Criteria | Rating | Observation
---------|-------- | -----------
_**Security**_ | <mark style="background:green">strong</mark> | App/Service-specific PWs, No known attack or vulnerability; long-standing service
_**Privacy**_ | <mark style="background:green">strong</mark> | E2EE, 0-k
_**Service Integration**_ | <mark style="background:green">strong</mark> | WebDAV + native Apps
_**User Exp**_ | <mark style="background:yellow;color:black">average</mark> | Easy-to-use service but syncing can be buggy
_**Pricing**_ | <mark style="background:yellow;color:black">average</mark> | Within market rate
&emsp;
---
&emsp;
### Structure and usage
&emsp;
NextCloud is a Cloud Management solution with integrated Apps that aims at managing and syncing a vast array of data between connected devices.

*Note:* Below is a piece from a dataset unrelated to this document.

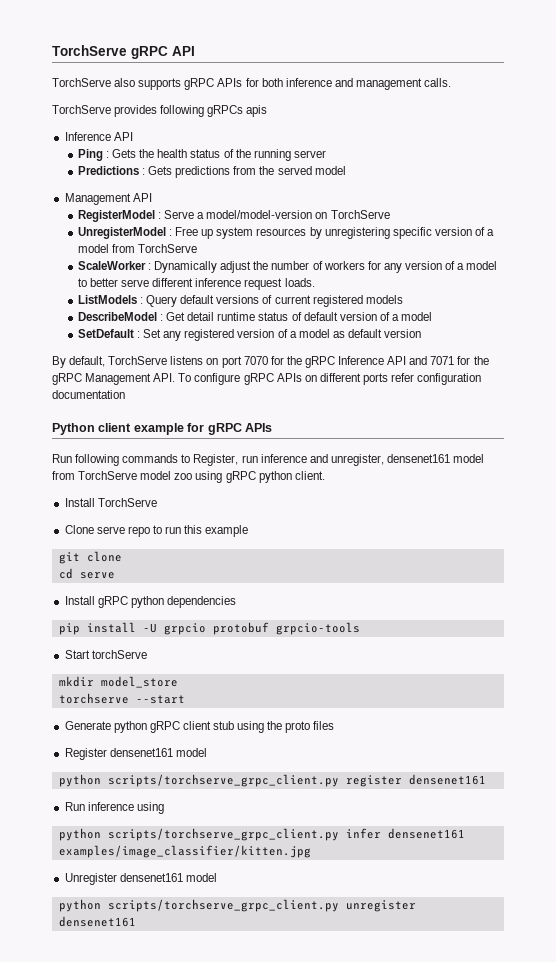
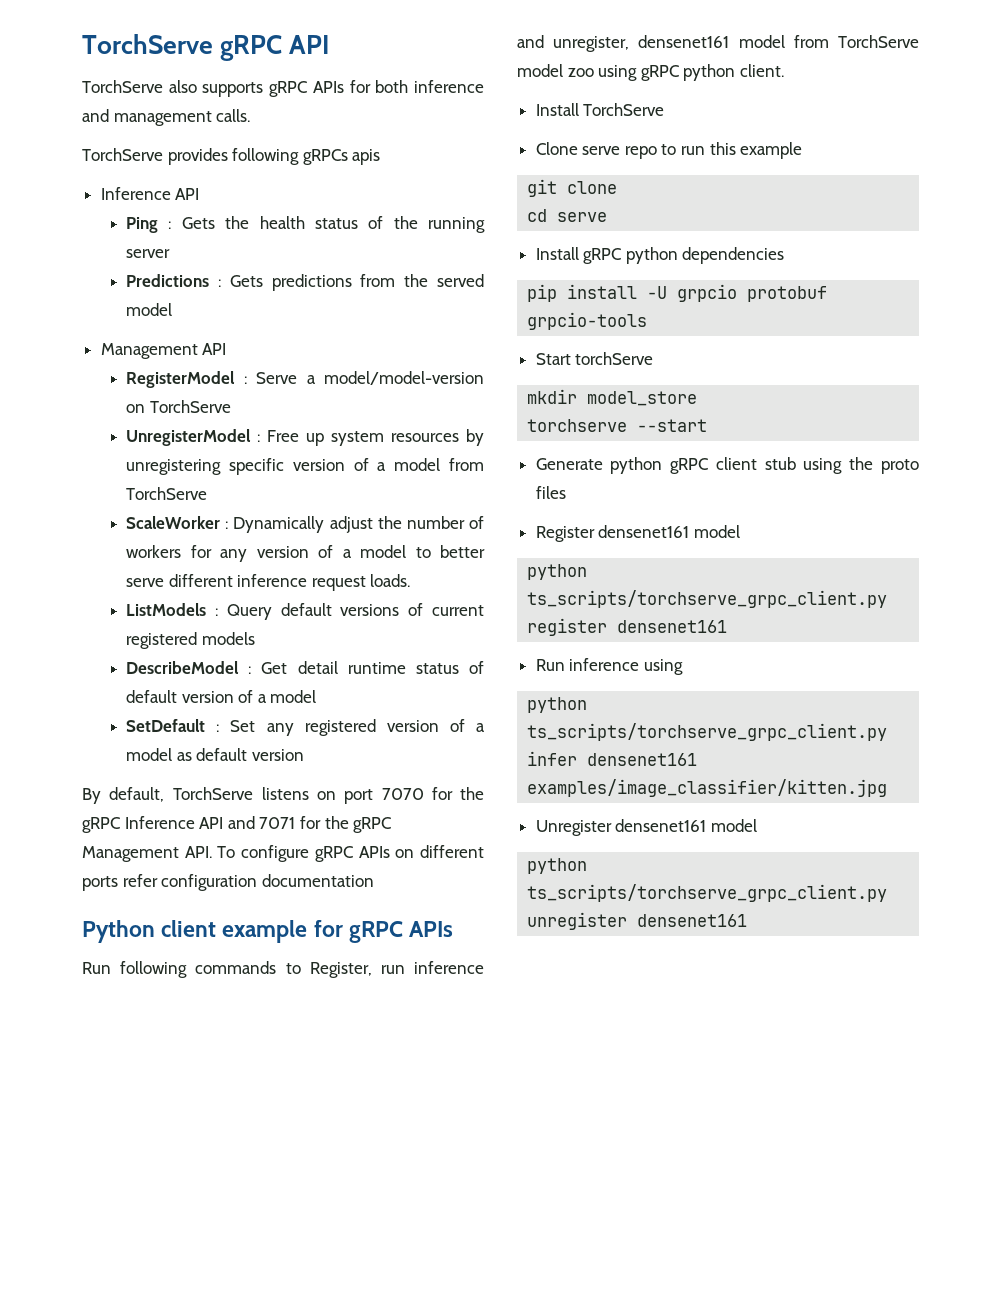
[107,774,339,787] scripts/torchserve_grpc_client.py -> [527,590,888,608] ts_scripts/torchserve_grpc_client.py
[107,828,339,841] scripts/torchserve_grpc_client.py -> [527,723,888,741] ts_scripts/torchserve_grpc_client.py
[107,899,339,912] scripts/torchserve_grpc_client.py -> [527,884,888,902] ts_scripts/torchserve_grpc_client.py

This section gives an overview of the structure of the service.
&emsp;
#### Host
NextCloud needs to be hosted on a server with two options available:
1. Rent space with a service provider
2. [[Selfhosting|Self-host]] (Server, Raspberry Pi, NAS)
I selected to [[Selfhosting|self-host]] . All parameters can be found below including the VPN provider and server parametrisation.
&emsp;
#### Services
NextCloud offers various services in what they called Apps, similar to Phone Apps:
1. Mail
2. Calendar
3. Contact Management
4. Photo
5. Music
6. Notes
7. Password Management
As well as a wide array of other apps available [here](https://apps.nextcloud.com/)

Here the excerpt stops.